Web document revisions
((
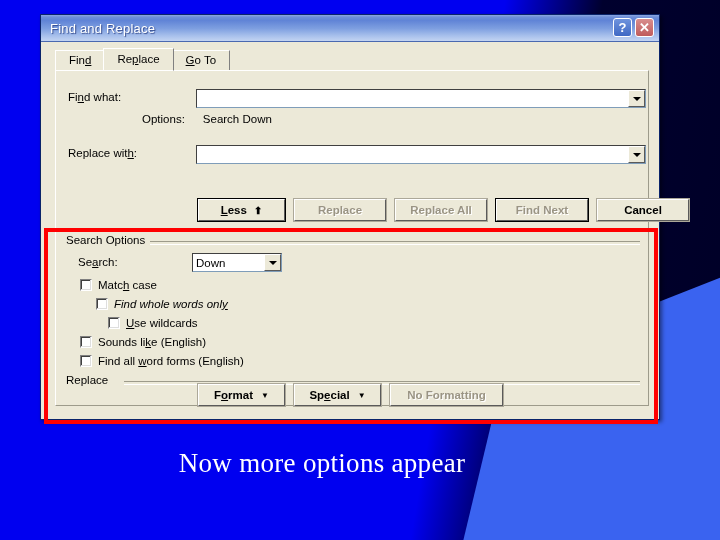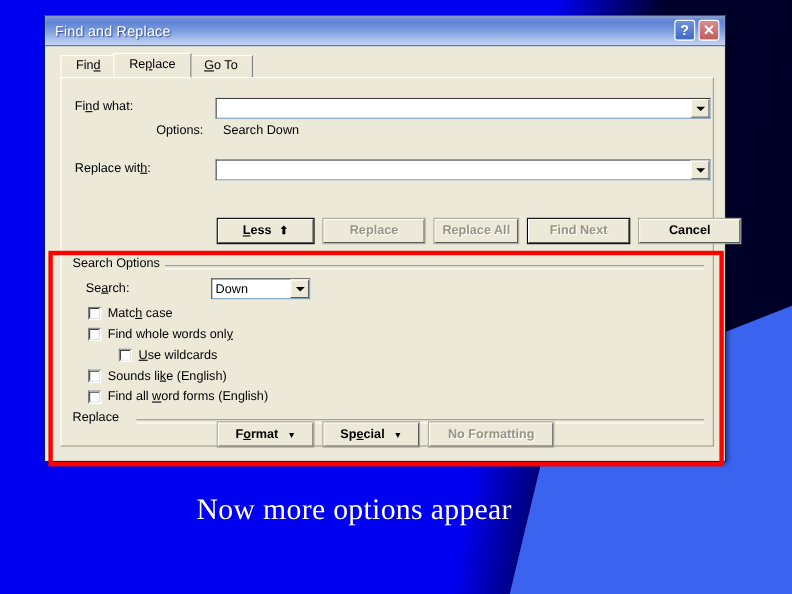--- a/index.html
+++ b/index.html
@@ -357,7 +357,7 @@
         <div class="btn disabled" style="width:92px;">
           <span>Replace</span>
         </div>
-        <div class="btn disabled" style="width:76px;">
+        <div class="btn disabled" style="width:92px;">
           <span>Replace All</span>
         </div>
         <div class="btn disabled focus" style="width:92px;">

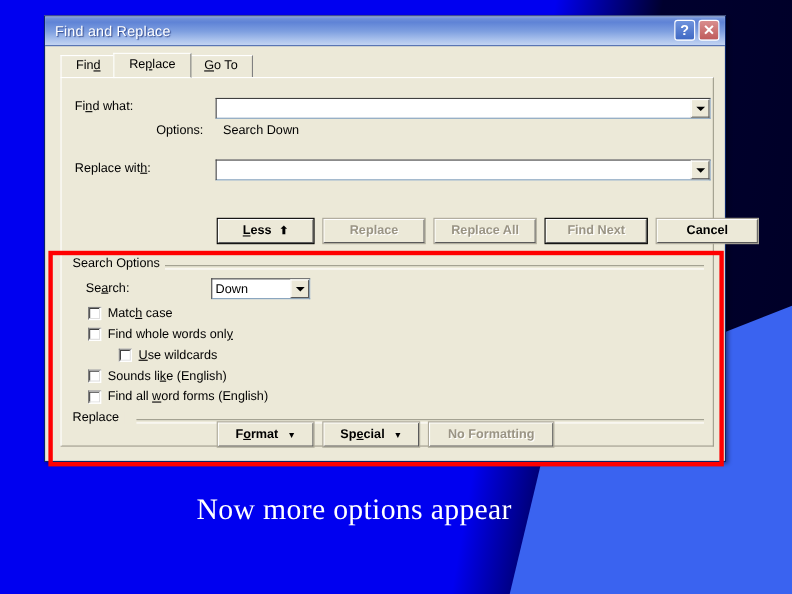--- a/index.html
+++ b/index.html
@@ -387,7 +387,7 @@
         <span class="cbox"></span>
         <span class="lbl">Matc<u>h</u> case</span>
       </div>
-      <div class="check" style="left:24px; top:227px;">
+      <div class="check" style="left:40px; top:227px;font-style:italic;">
         <span class="cbox"></span>
         <span class="lbl">Find whole words onl<u>y</u></span>
       </div>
))
**Work instruction**
Please give back all the records above word for word, with no pictures included.

**Exercise answer**
--- a/index.html
+++ b/index.html
@@ -357,7 +357,7 @@
         <div class="btn disabled" style="width:92px;">
           <span>Replace</span>
         </div>
-        <div class="btn disabled" style="width:76px;">
+        <div class="btn disabled" style="width:92px;">
           <span>Replace All</span>
         </div>
         <div class="btn disabled focus" style="width:92px;">

--- a/index.html
+++ b/index.html
@@ -387,7 +387,7 @@
         <span class="cbox"></span>
         <span class="lbl">Matc<u>h</u> case</span>
       </div>
-      <div class="check" style="left:24px; top:227px;">
+      <div class="check" style="left:40px; top:227px;font-style:italic;">
         <span class="cbox"></span>
         <span class="lbl">Find whole words onl<u>y</u></span>
       </div>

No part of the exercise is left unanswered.